If I could pick one word to describe my first 48 hours in the city, it would be "explore."
explore [ik-splohr] (verb): to traverse or range over (a region, area, etc.) for the purpose of discovery.
I’ve about nailed that.
My second day started off with lunch at the highly recommended, Shake Shack. I had heard great things about this place, so I was eager to try it. I found one close to my apartment so I decided to hoof it.
Mistake number one.
By the time I got there I was dripping in sweat and starving. That being said, I was disappointed in the proportion of the meal. The flavor wasn’t lacking, but I could have used more of it.
After I got a portion of my fill, I decided that it was time to do some blogging. Deadlines. I posted up outside the Starbucks in the plaza of Barclays Center and started documenting. I received calls from Brotha Gary and Mr. D who were both worried sick about me. They’re in agreement that I’m going to get mugged, so I do my best to keep them updated on my safety.
To be honest, I think the cowboy hat deters the undesirables.
But with that cowboy hat comes a deep love of Texas football. And I knew I was going to need some that night. I made plans to attend a TCU Watch Party (Go Frogs) at a bar in the East Village called the 13th Step.
Leaving early to give me time for exploring Manhattan, I purchased a subway pass and with little difficulty, navigated my way to the Lower East side. I wandered to the New Museum of Contemporary Arts, which is constructed like a stack of children’s building blocks that weren’t quite aligned. The art there is truly amazing, but I’ll tell you something else, the view of the skyline from the roof can hold it’s own.

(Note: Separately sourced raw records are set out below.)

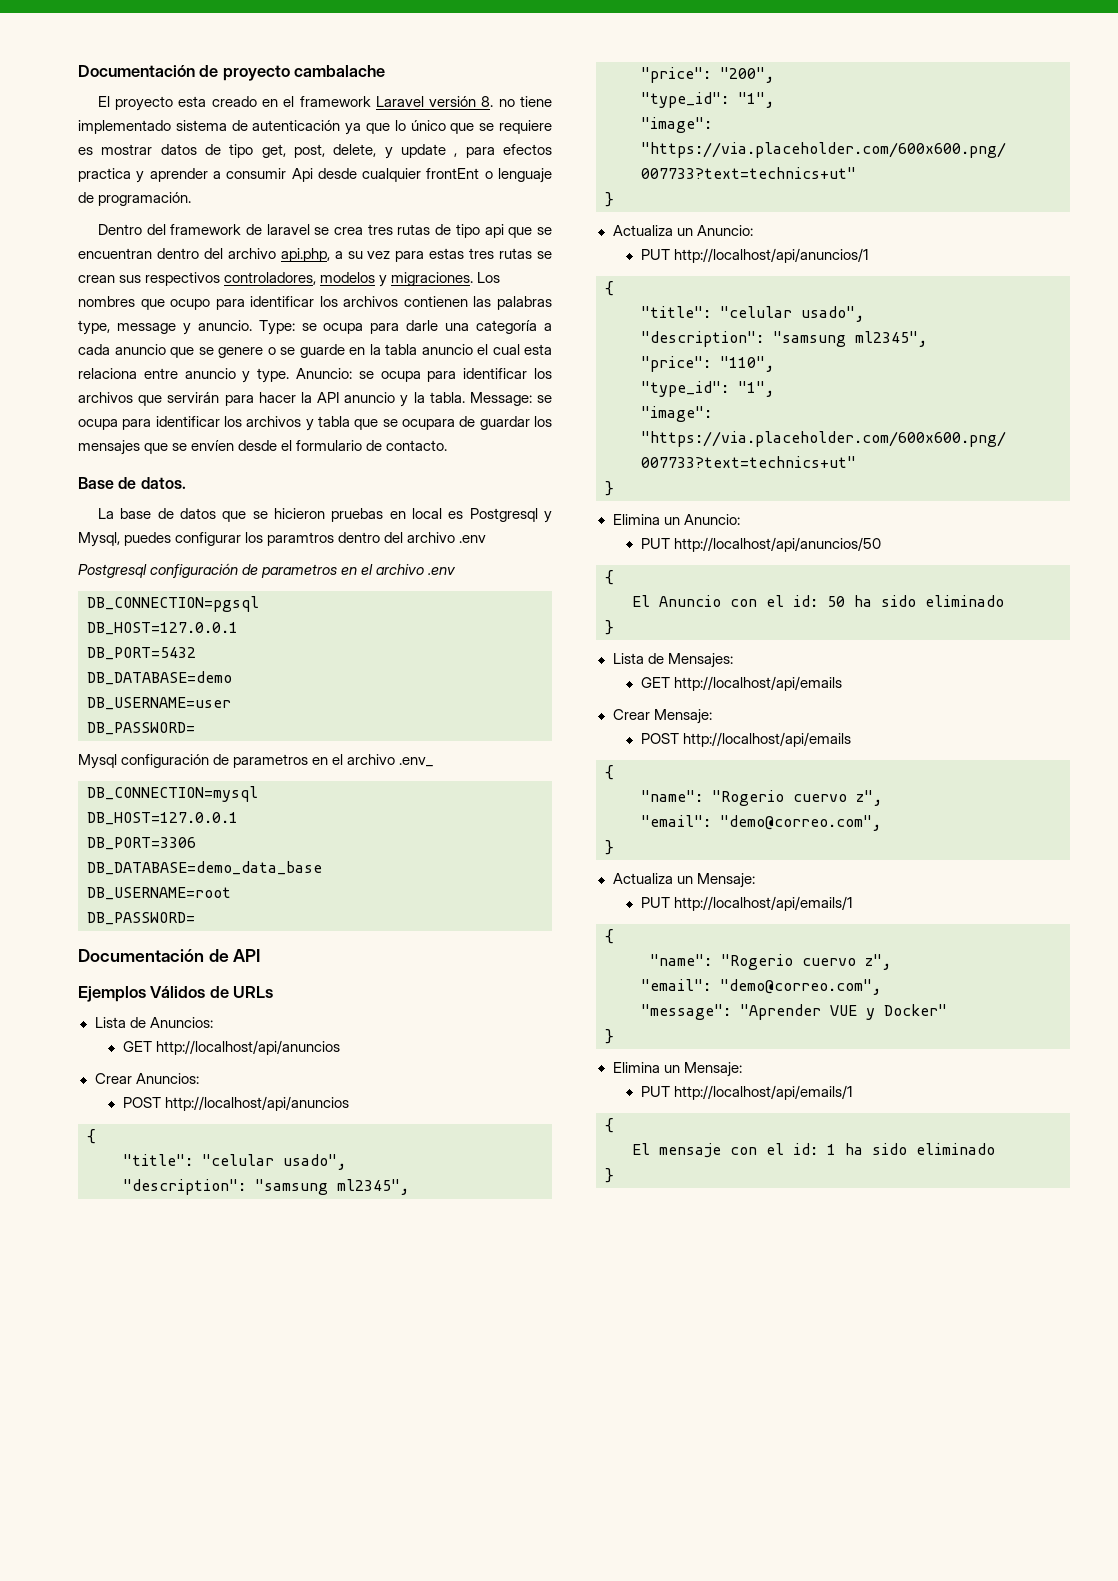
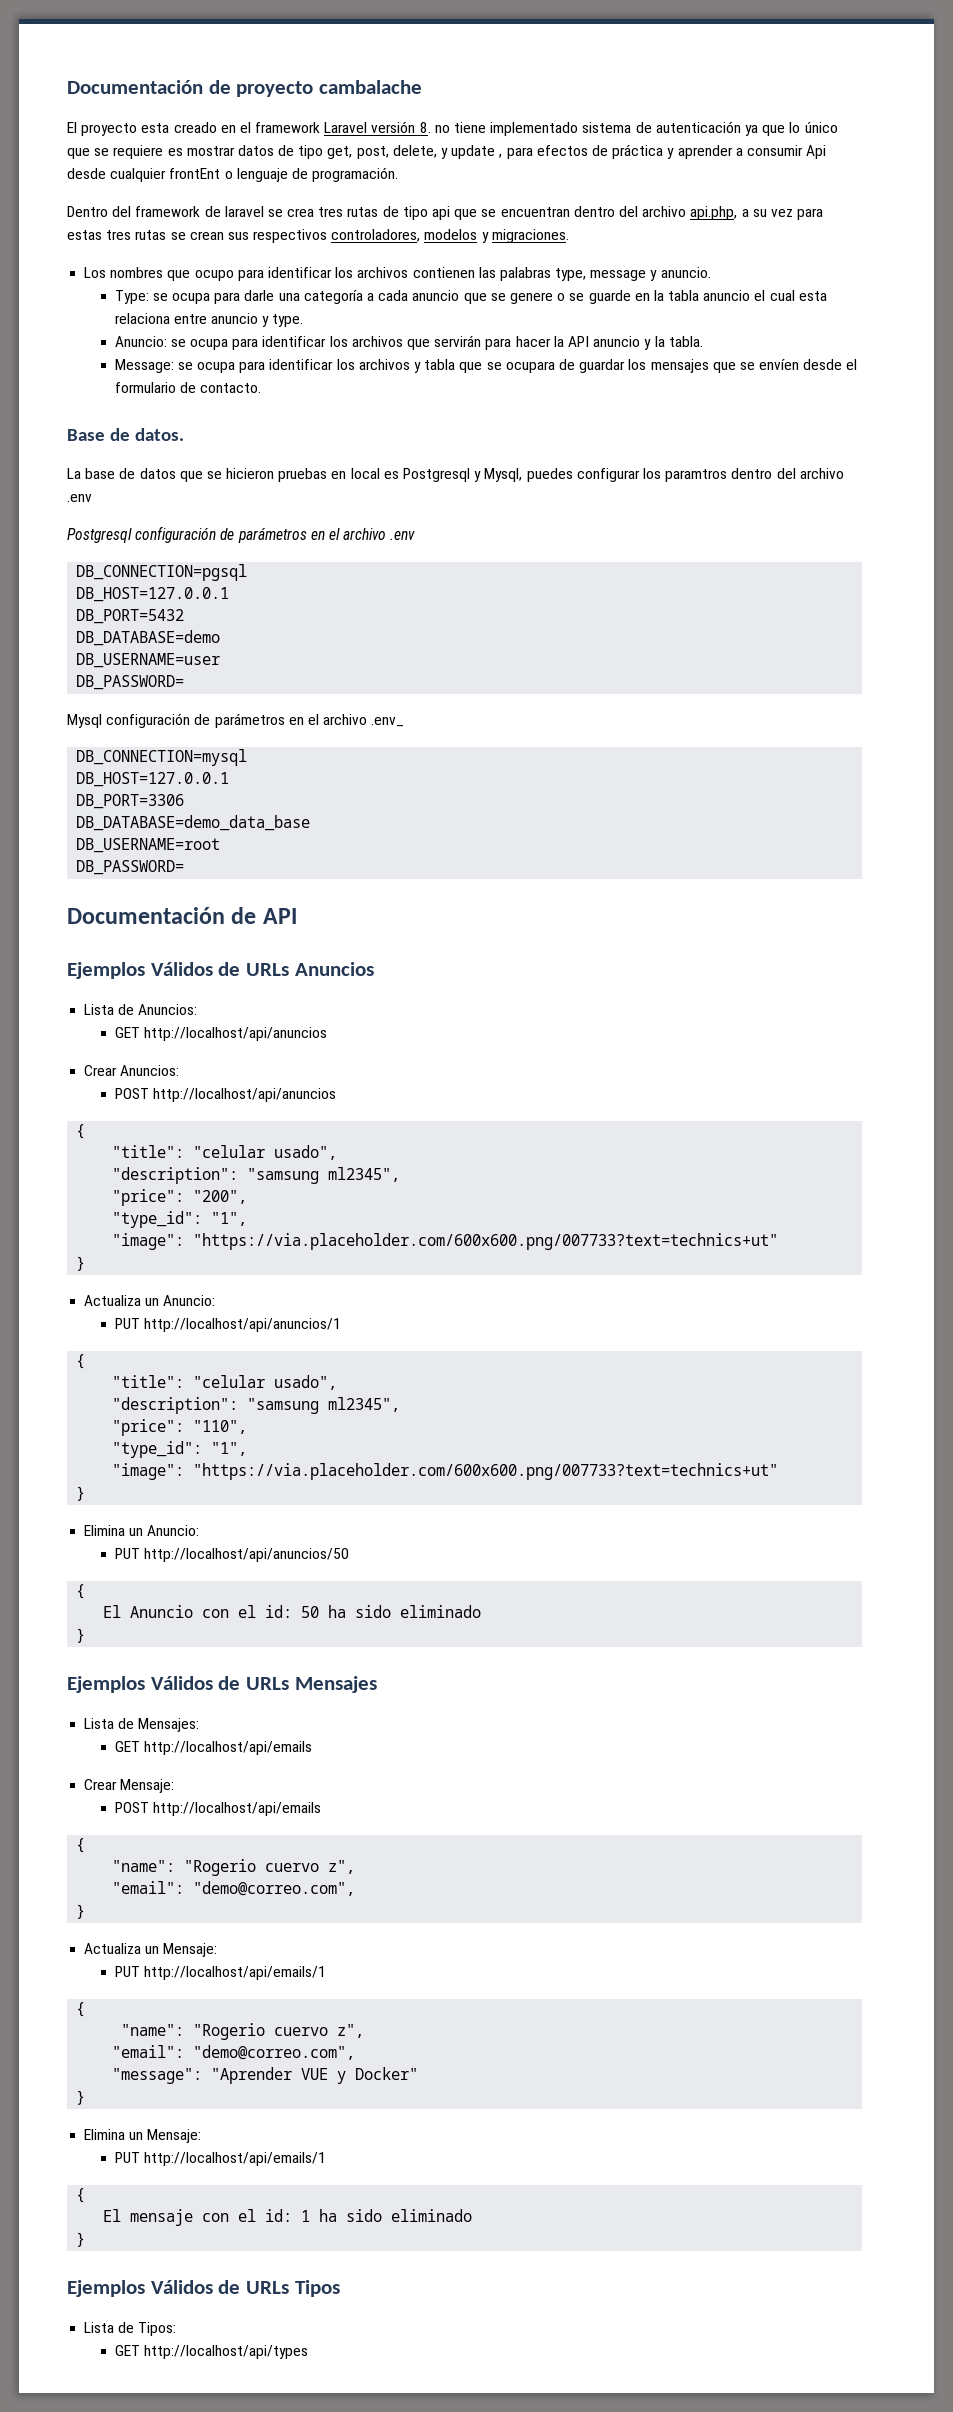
[78,168,131,182] practica -> [591,144,664,159] de práctica
(474, 279) none -> (569, 236) //
(252, 325) none -> (711, 272) //
(290, 375) none -> (304, 320) //
(465, 397) none -> (703, 341) //
[261,564,338,578] parametros -> [237,527,307,543] parámetros
[233,754,309,768] parametros -> [214,713,285,728] parámetros
(274, 992) none -> [294,962,374,976] Anuncios
(614, 627) none -> [67,1676,377,1693] // Ejemplos Válidos de URLs Mensajes
(614, 1175) none -> [67,2280,340,2297] [84,2322,177,2336] [114,2345,308,2359] // Ejemplos Válidos de URLs Tipos // Lista de Tipos: // GET http://localhost/api/types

Afterwards, I found myself at the Museum of the American Gangster. A little unsure of the museum due to it’s location in an old apartment, it turned out to be quite entertaining and educational. The apartment once was the headquarters for an East Village mob. Underneath the apartment, the mob had their own speakeasy and system of tunnels for running alcohol during the prohibition years. Apparently while in a hurry to escape town, the mob boss left two bolted safes with stacks of cash. The butcher left in charge of the speakeasy….
Yeah, what a coincidence…
was afraid to touch the safes. Finally in 1964, he opened them. Most of the money had been pilfered, but about $2 million was left wrapped in newspapers form the 1940’s. Not too shabby for 1964.
My tour guide informed me that speakeasies were still a popular place for people to frequent and there were quite a few in the area.
I went to check out Please Don’t Tell, located inside Crif Dogs, a hotdog restaurant. In order to gain entry, you go inside a telephone booth that sits in a back corner. A hidden door inside the booth leads to the speakeasy. Unfortunately for me, this place has gotten so popular that you need a reservation to get in, so I opted for a Crif dog instead.
Finally it was time to get back to my Texas roots and watch some Horned Frog football. I met a few TCU alums, had a few beers, and had a great time. The Frogs even pulled out a W.
Let’s just say, not a bad night for a cowboy in Brooklyn.